El cristianismo inapelable, la reflexión impuesta, el afán por hacer sentir mal a la mujer que renuncie a su maternidad y la falta de empatía siguen culpabilizando a la mujer y representan los lastres de la sociedad patriarcal en la que la sociedad continúa inmersa. Ese es el origen de la culpa. Un elemento que, por fortuna, algunas mujeres consiguen esquivar: L.J. sostiene que el aborto le enseñó “a ser el centro de mi vida y a rodearme de aquellas personas que me demuestran que el único amor verdadero es el que cuida con libertad, respeto y reciprocidad”.

Lo que revelan estos relatos es que por más trabas administrativas, éticas o emocionales que se impongan, el aborto seguirá practicándose. Las cifras hablan por sí solas: en el año 2018, según el INE, se llevaron a cabo 95.917 abortos, de los cuales 86.747 fueron por libre decisión de la mujer y no por los motivos sanitarios contemplados en la legislación. Un 70,5% de los mismos se produjeron antes de las ocho semanas de embarazo.

El cristianismo inapelable, la reflexión impuesta, el afán por hacer sentir mal a la mujer que renuncie a su maternidad y la falta de empatía siguen culpabilizando a la mujer

Conesa define el aborto como “una decisión que exige una gran inversión de recursos emocionales y que requiere un tiempo salpicado de consideraciones positivas y negativas, algo que produce un desgaste emocional”. F.R. afirma que se pasó el verano mimándose: “Es un día donde deberías estar en contacto con quienes te quieren, como en un parto. El resultado es el opuesto, pero el proceso es parecido”.

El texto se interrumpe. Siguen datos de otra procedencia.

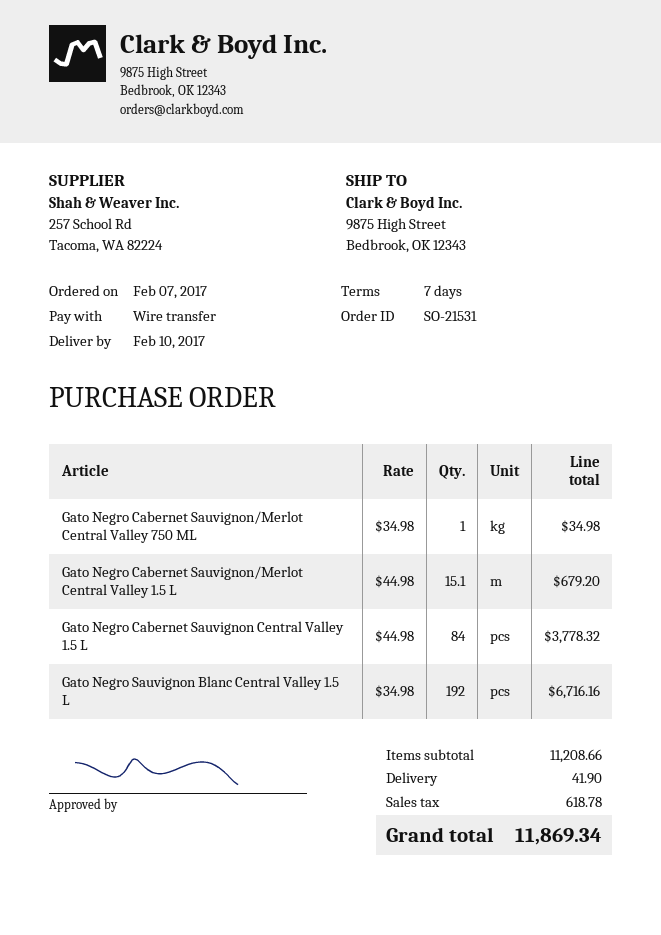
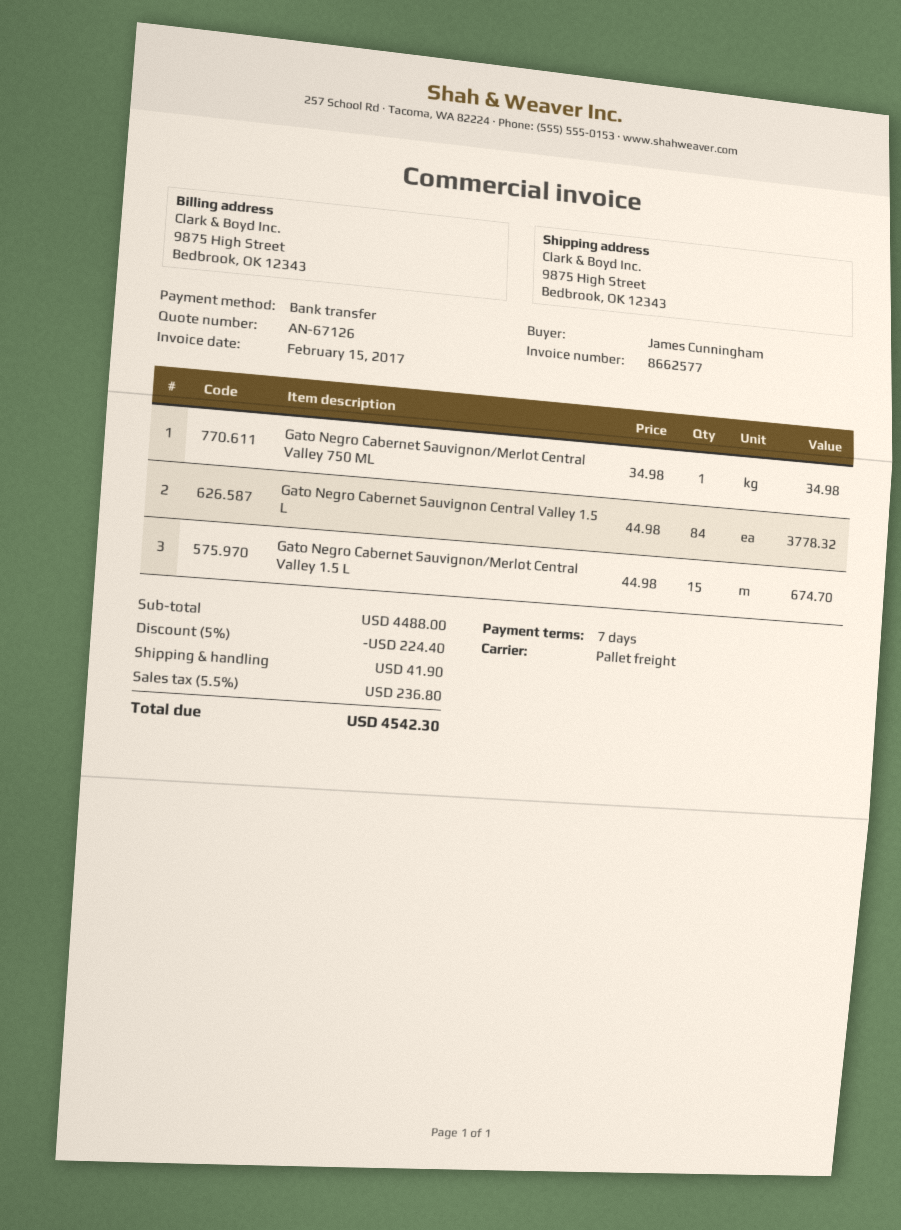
Gato Negro Cabernet Sauvignon/Merlot Central Valley 1.5 L: 15.1 x 44.98 = 679.20 -> 15 x 44.98 = 674.70
Gato Negro Sauvignon Blanc Central Valley 1.5 L: 192 x 34.98 = 6716.16 -> none
subtotal: 11208.66 -> 4488.00
discount: none -> 5% = 224.40
tax: 618.78 -> 236.80
total: 11869.34 -> 4542.30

Si bien las mujeres que han interrumpido voluntariamente su embarazo sugieren que aún queda camino que recorrer para garantizar que el aborto sea un derecho que se trate como tal, L.J comparte un pensamiento esperanzador: “Abortar supone vivir un momento trascendental. Es la decisión fundamental de valorar tu realidad y asegurarte de ser tú quien decide el transcurso de ese pequeño porcentaje de la vida que no está bajo el control del azar”.